**Work to complete**. Once you reach the line with "color: #4d7c0f ->" below, copy each line exactly, stopping after the line with "html: <div>Prompt</div> ->", and skip any pictures.

**Data**.
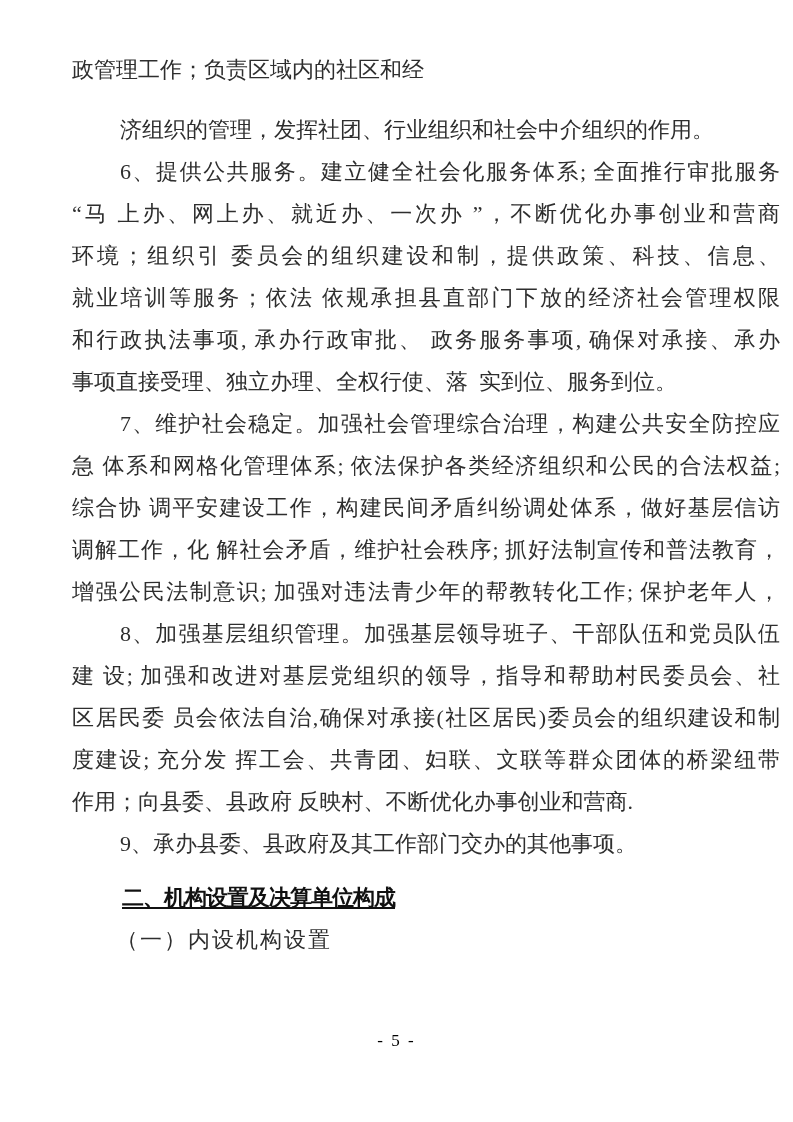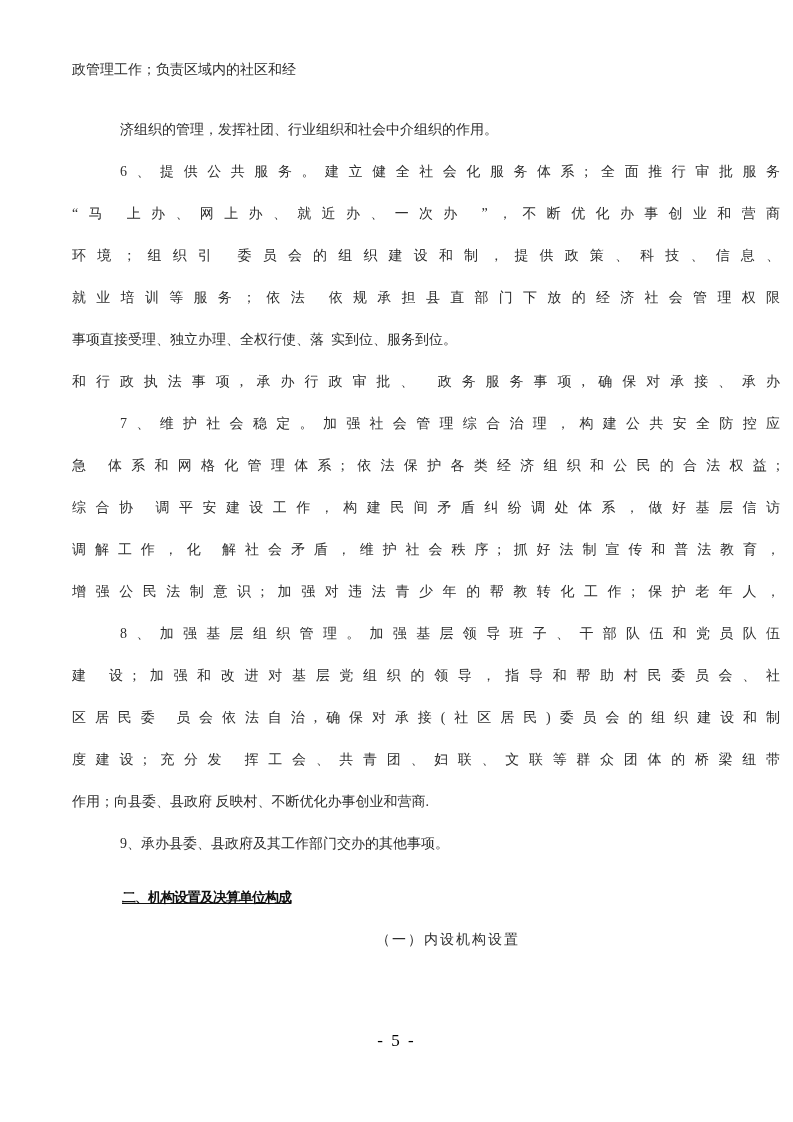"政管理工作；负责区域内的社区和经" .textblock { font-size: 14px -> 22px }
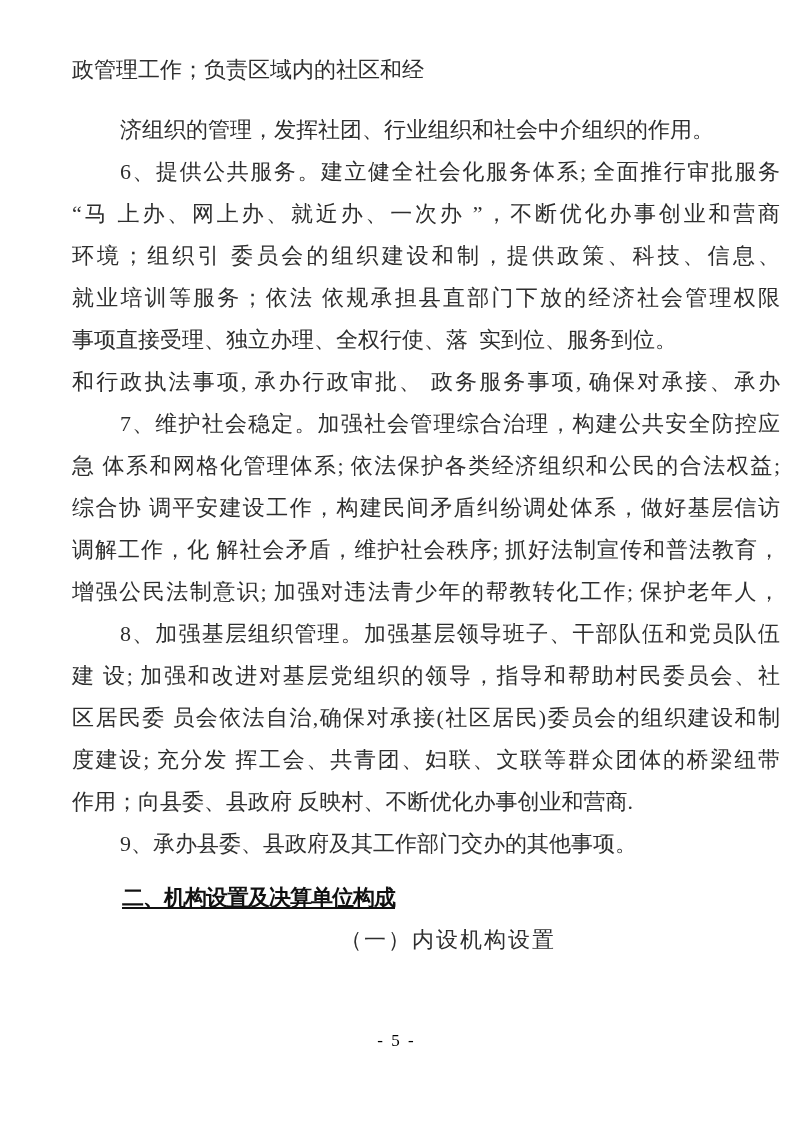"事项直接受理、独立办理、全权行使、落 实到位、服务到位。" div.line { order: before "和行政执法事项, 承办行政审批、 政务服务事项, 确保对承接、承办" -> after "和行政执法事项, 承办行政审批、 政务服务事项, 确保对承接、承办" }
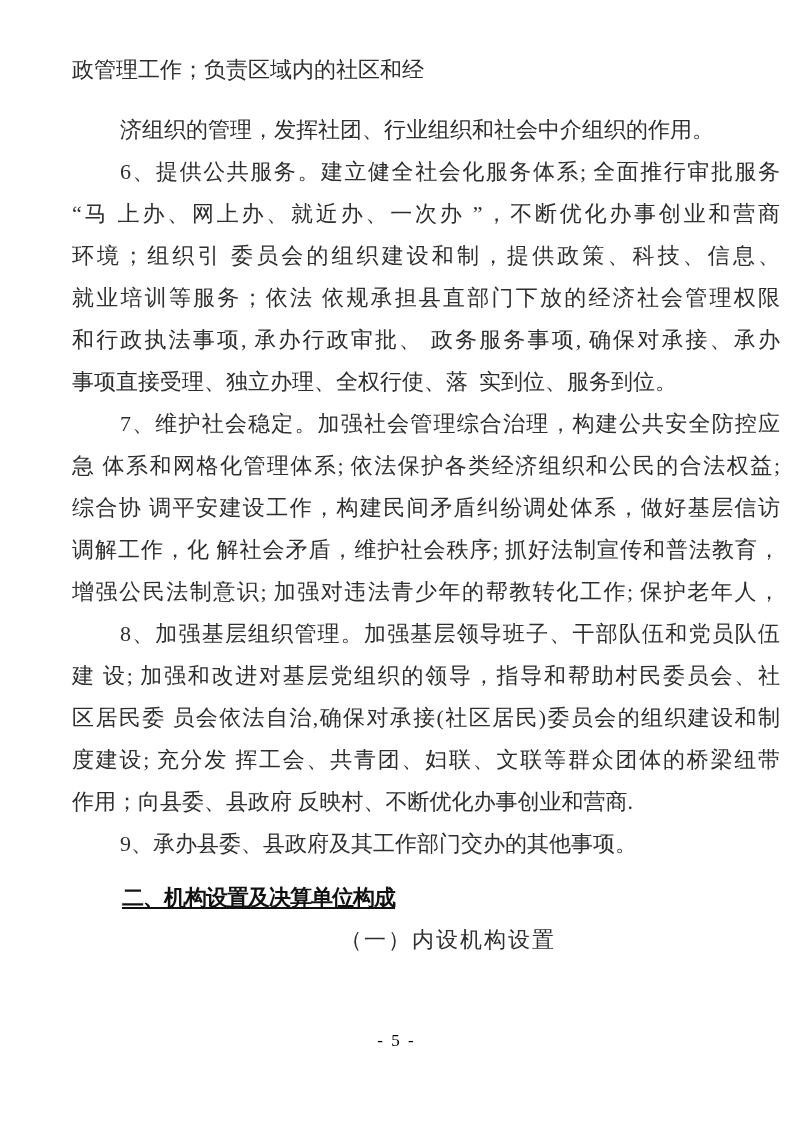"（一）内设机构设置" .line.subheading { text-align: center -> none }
--
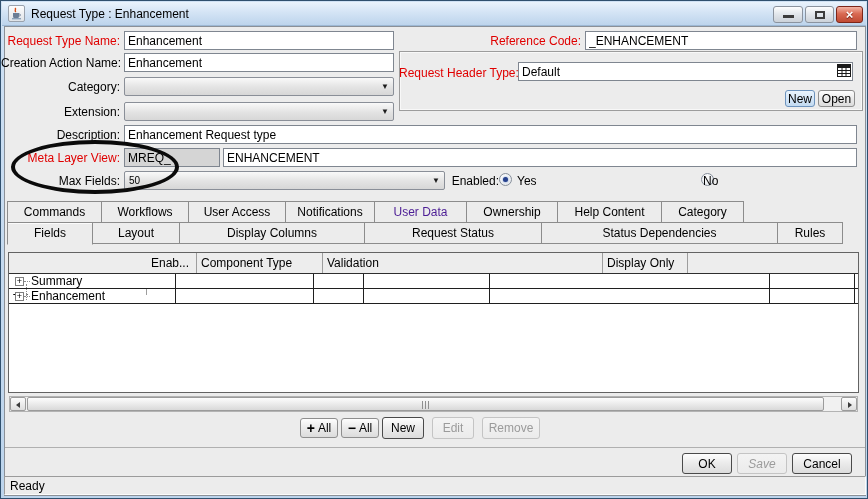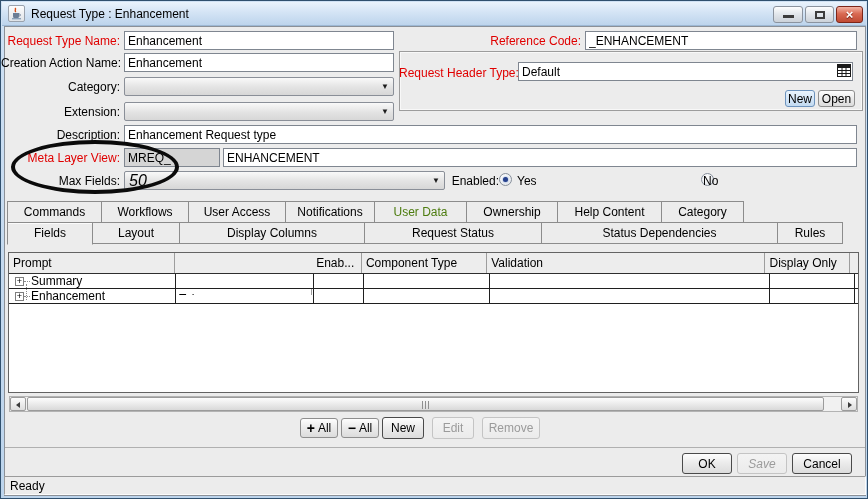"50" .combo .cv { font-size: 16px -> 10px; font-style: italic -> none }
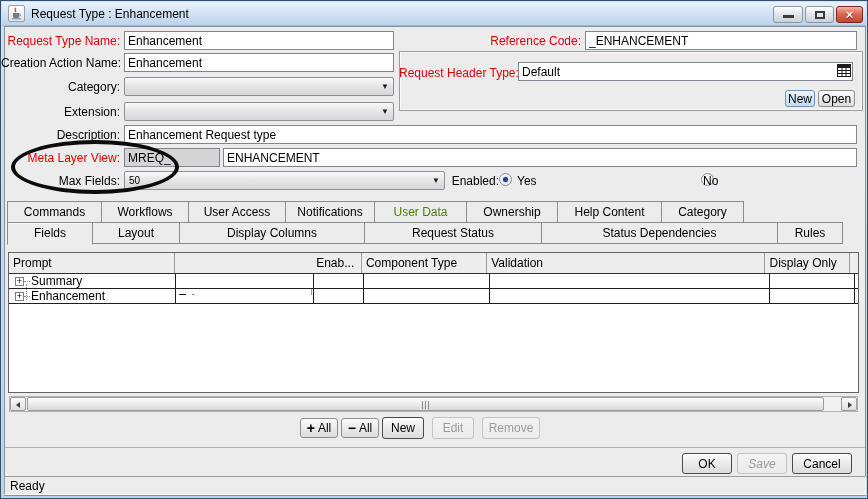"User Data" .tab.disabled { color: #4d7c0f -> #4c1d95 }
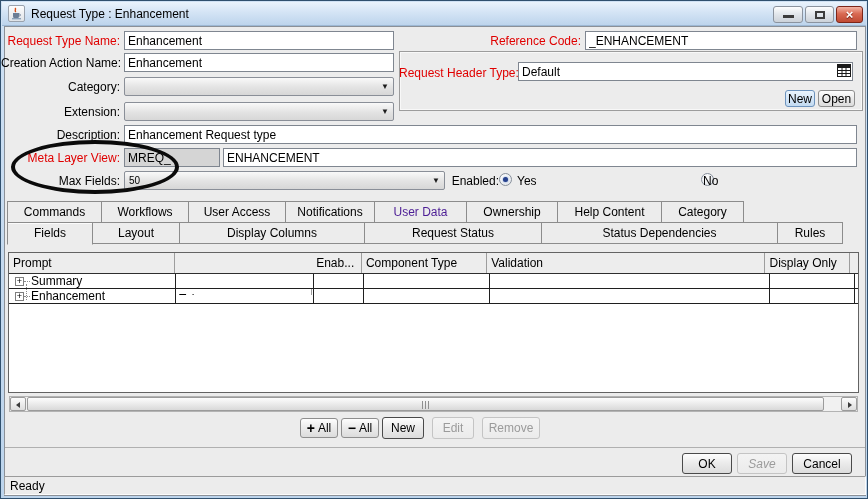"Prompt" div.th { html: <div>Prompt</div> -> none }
==
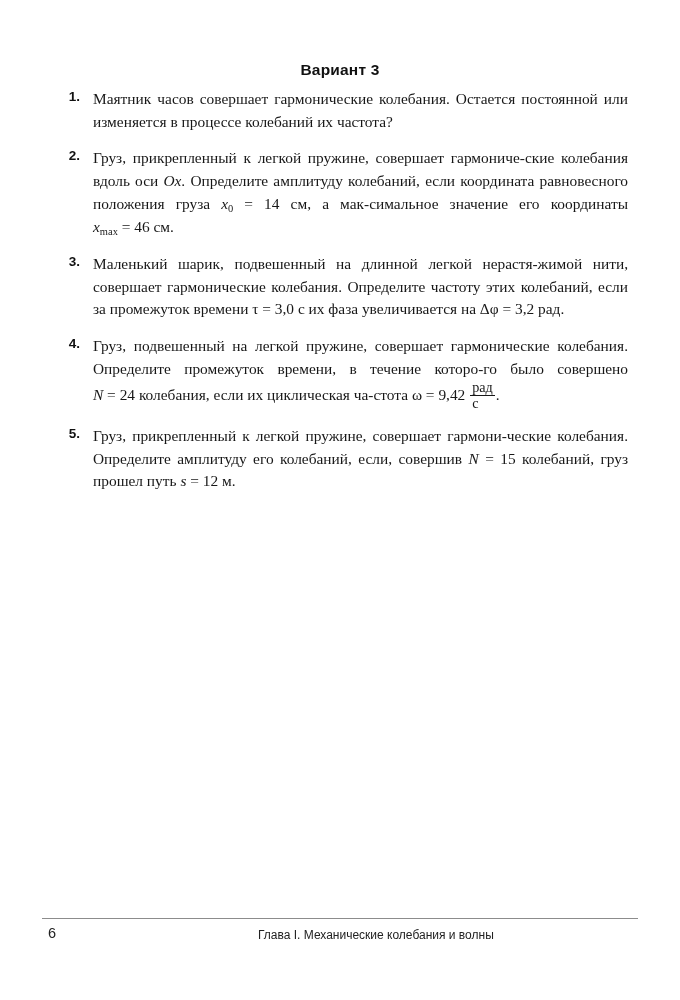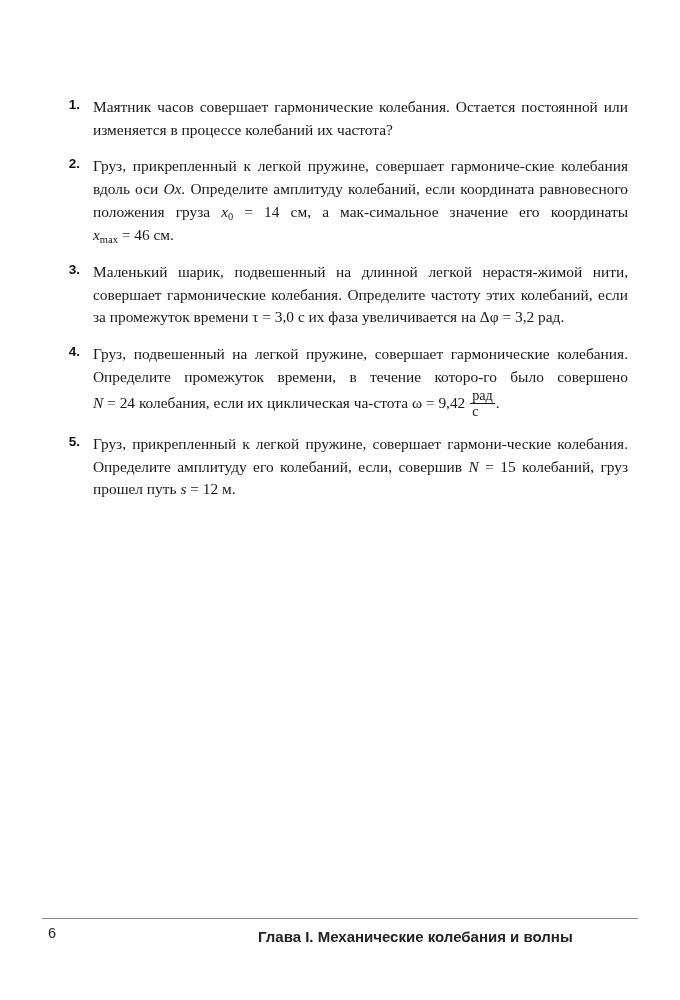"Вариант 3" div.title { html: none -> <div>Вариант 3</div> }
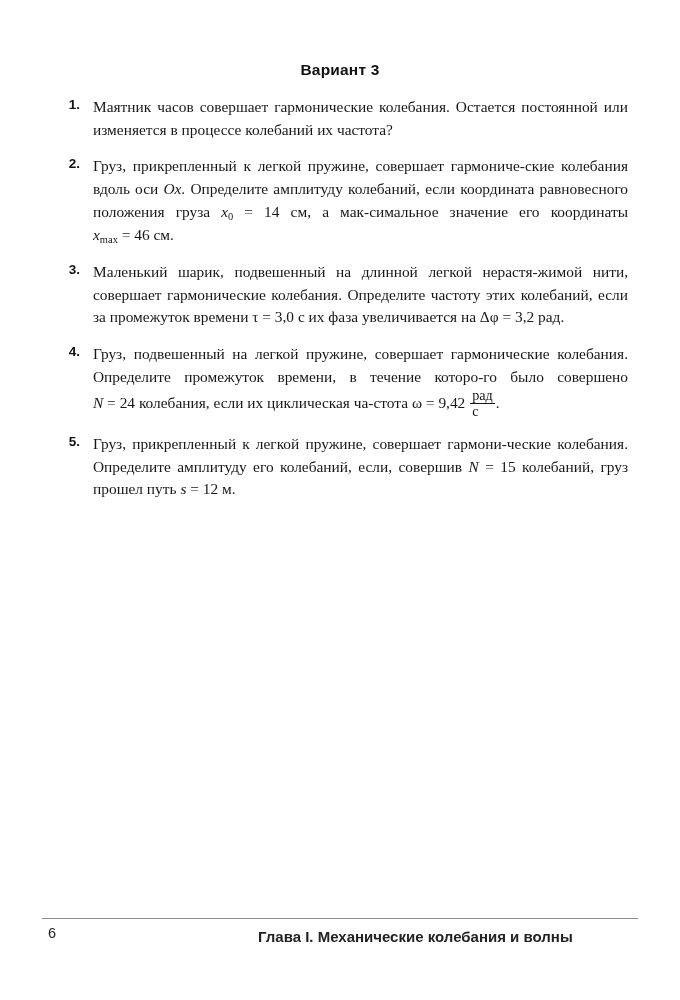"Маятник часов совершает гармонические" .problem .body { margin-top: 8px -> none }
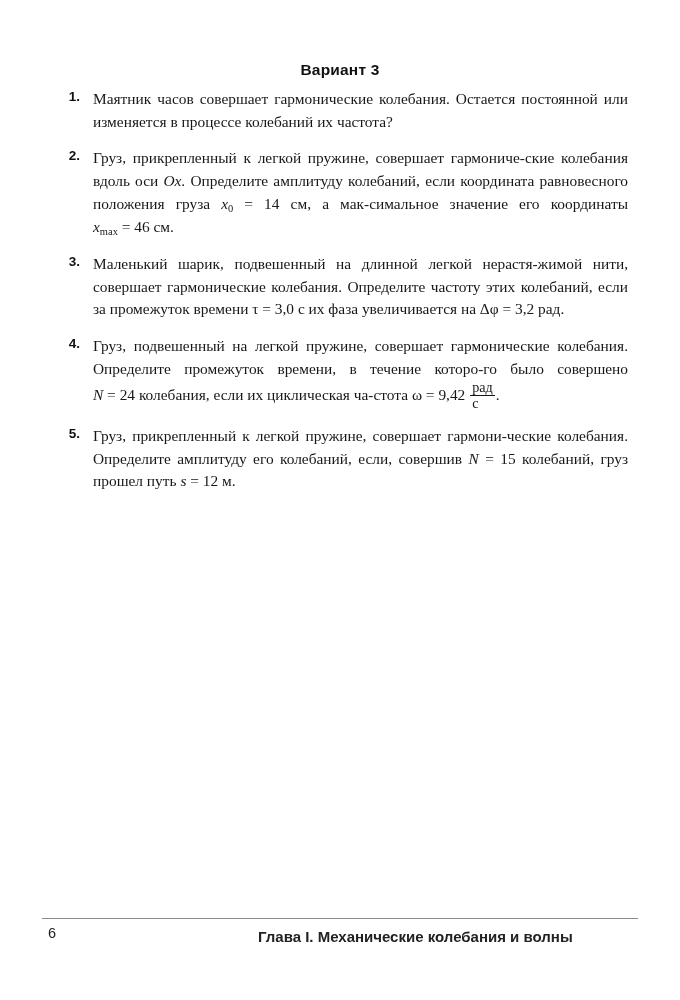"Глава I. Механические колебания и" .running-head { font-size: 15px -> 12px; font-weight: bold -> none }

**Problem solution**.
"User Data" .tab.disabled { color: #4d7c0f -> #4c1d95 }
"Prompt" div.th { html: <div>Prompt</div> -> none }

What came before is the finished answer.